Statutory Rights of Action (Alberta Investors)

This only serves as a summary of your rights as an investor in the event of a misrepresentation. Please refer to the full text
of the Securities Act (Alberta), and the securities laws applicable to Alberta, for a complete understanding of investor’s
rights, limitations of those rights and certain parties’ defences to such rights.

The right of action for rescission or damages described herein is conferred by section 204 of the Securities Act (Alberta). If you are
purchasing securities under prospectus exemption s.2.10 – Minimum Amount Investment of National Instrument 45-106 Prospectus
Exemptions and are not accredited investors (as defined in NI 45-106), then the Alberta Securities Commission (“ASC”) may designate
this Term Sheet to be an offering memorandum. In addition, the Alberta Securities Commission may, if it considers that it would not
be prejudicial to the public interest to do so, make an order designating a document or class of documents to be, or not to be, an
offering memorandum. Accordingly, in the event that this Term Sheet is an offering memorandum, you will have certain rights provided
to you by the Securities Act, (Alberta) in the event of a misrepresentation.
Where an offering memorandum and contains a misrepresentation, the Securities Act (Alberta) provides that a purchaser who
purchases a security offered by the offering memorandum has the following rights of action, without regard to whether the purchaser
relied on the misrepresentation:

(a) for damages against:


(i) the issuer;
(ii) every director of the issuer at the date of the offering memorandum;
(iii) every person or company who signed the offering memorandum; and
(b) for rescission against the issuer.

The Securities Act (Alberta) provides a number of limitations and defences, including the following:

(a) if the purchaser elects to exercise a right of rescission against the issuer, the purchaser has no right of action for damages against a person or
company set out above;
(b) where a misrepresentation is contained in an offering memorandum, no person or company is liable:
(i) if the person or company proves that the purchaser had knowledge of the misrepresentation;
(ii) if the person or company proves that the offering memorandum was sent to the purchaser without the person’s or company’s knowledge
or consent and that, on becoming aware of its being sent, the person or company promptly gave reasonable notice to the issuer that it
was sent without the knowledge and consent of the person or company;
(iii) if the person or company proves that the person or company, on becoming aware of the misrepresentation in the offering memorandum,
withdrew the person’s or company’s consent to the offering memorandum and gave reasonable notice to the issuer of the withdrawal and
the reason for it;

The Securities Act (Alberta) further provides a number of limitations and defences available to experts relating to any report, opinion
or statement of an expert contained in the offering memorandum.
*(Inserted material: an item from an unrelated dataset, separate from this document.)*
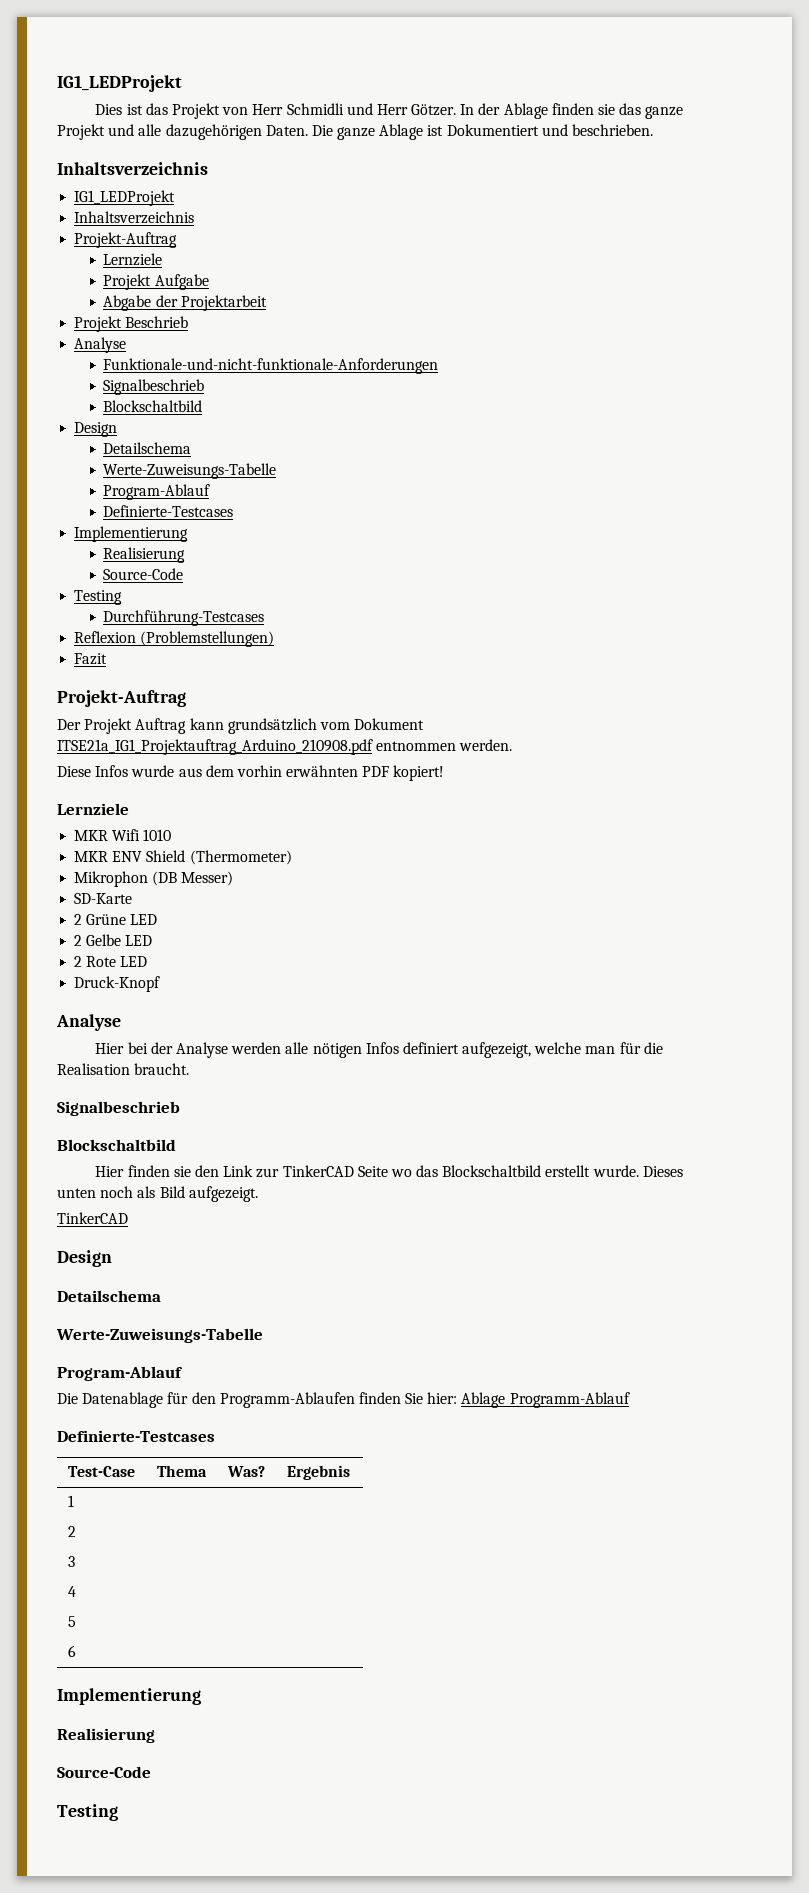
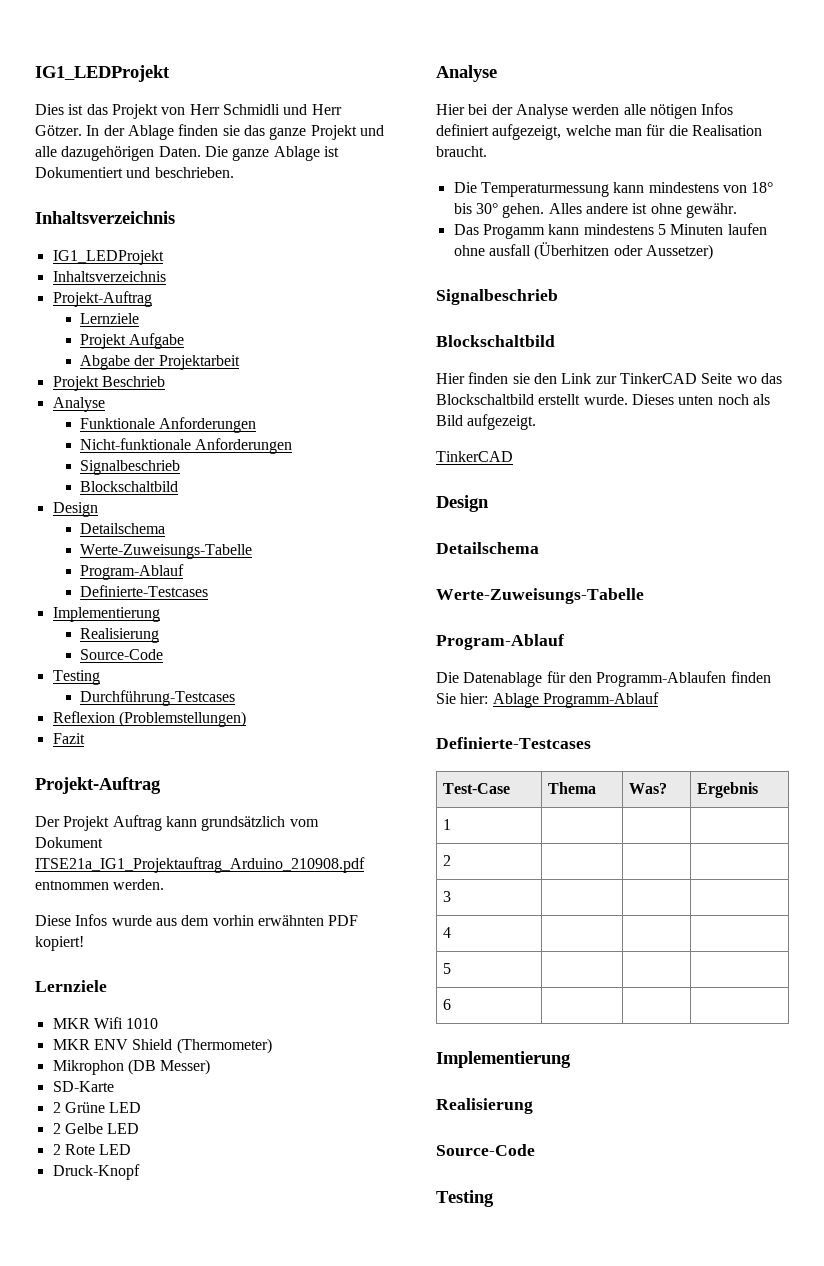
[103,358,439,374] Funktionale-und-nicht-funktionale-Anforderungen -> [80,417,257,433] [80,438,293,454] Funktionale Anforderungen // Nicht-funktionale Anforderungen
(190, 1069) none -> [453,182,774,197] [453,203,737,218] [453,223,767,239] [453,242,713,260] // Die Temperaturmessung kann mindestens von 18° bis 30° gehen. Alles andere ist ohne gewähr. // Das Progamm kann mindestens 5 Minuten laufen ohne ausfall (Überhitzen oder Aussetzer)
Additionally, the Securities Act (Alberta) contains limitations periods, which provide that:

(a) in the case of an action for rescission, 180 days from the day of the transaction that gave rise to the cause of action; or
(b) in the case of any action, other than an action for rescission, the earlier of:
(i) 180 days from the day that the plaintiff first had knowledge of the facts giving rise to the cause of action; or
(ii) 3 years from the day of the transaction that gave rise to the cause of action.
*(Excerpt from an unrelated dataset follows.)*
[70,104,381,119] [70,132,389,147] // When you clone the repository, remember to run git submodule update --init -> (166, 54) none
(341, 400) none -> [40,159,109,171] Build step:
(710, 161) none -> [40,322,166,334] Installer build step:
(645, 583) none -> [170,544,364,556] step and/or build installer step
The amount recoverable under the Securities Act (Alberta) may not exceed the price at which the securities were offered under the
offering memorandum.

In an action for damages, the defendant is not liable for all or any part of the damages that the defendant proves do not represent the
depreciation in value of the security as a result of the misrepresentation.

If a misrepresentation is contained in a record incorporated by reference in, or deemed incorporated into, an offering memorandum,
the misrepresentation is deemed to be contained in the offering memorandum.